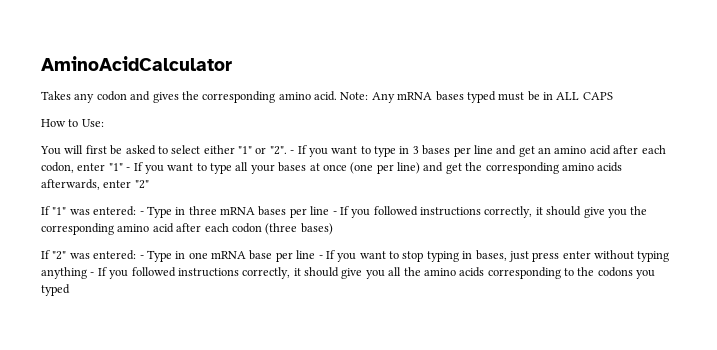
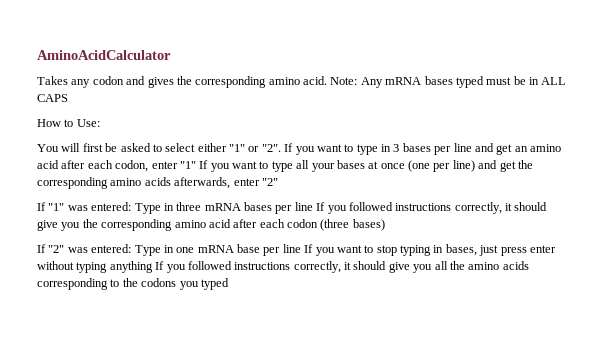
[290,150,295,154] - -> (281, 148) none
[126,167,131,171] - -> (196, 165) none
[139,211,144,215] - -> (132, 206) none
[332,211,337,215] - -> (313, 206) none
[139,255,144,259] - -> (132, 248) none
[318,255,323,259] - -> (301, 248) none
[90,272,95,276] - -> (153, 267) none

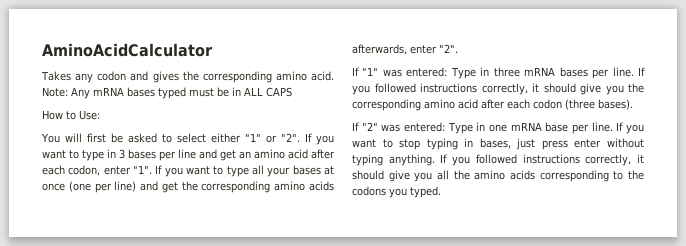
[179,161,196,169] "1" -> [133,165,152,174] "1".
[261,178,278,186] "2" -> [439,44,458,53] "2".
[294,202,313,211] line -> [612,67,634,77] line.
[352,219,385,231] bases) -> [598,99,633,110] bases).
[282,244,301,253] line -> [591,122,613,132] line.
[109,261,153,273] anything -> [388,154,435,166] anything.
[200,278,229,290] typed -> [410,186,441,198] typed.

Work instruction: The material above is to be transcribed exactly, with all pictures omitted.

Finished task:
[290,150,295,154] - -> (281, 148) none
[126,167,131,171] - -> (196, 165) none
[139,211,144,215] - -> (132, 206) none
[332,211,337,215] - -> (313, 206) none
[139,255,144,259] - -> (132, 248) none
[318,255,323,259] - -> (301, 248) none
[90,272,95,276] - -> (153, 267) none

[179,161,196,169] "1" -> [133,165,152,174] "1".
[261,178,278,186] "2" -> [439,44,458,53] "2".
[294,202,313,211] line -> [612,67,634,77] line.
[352,219,385,231] bases) -> [598,99,633,110] bases).
[282,244,301,253] line -> [591,122,613,132] line.
[109,261,153,273] anything -> [388,154,435,166] anything.
[200,278,229,290] typed -> [410,186,441,198] typed.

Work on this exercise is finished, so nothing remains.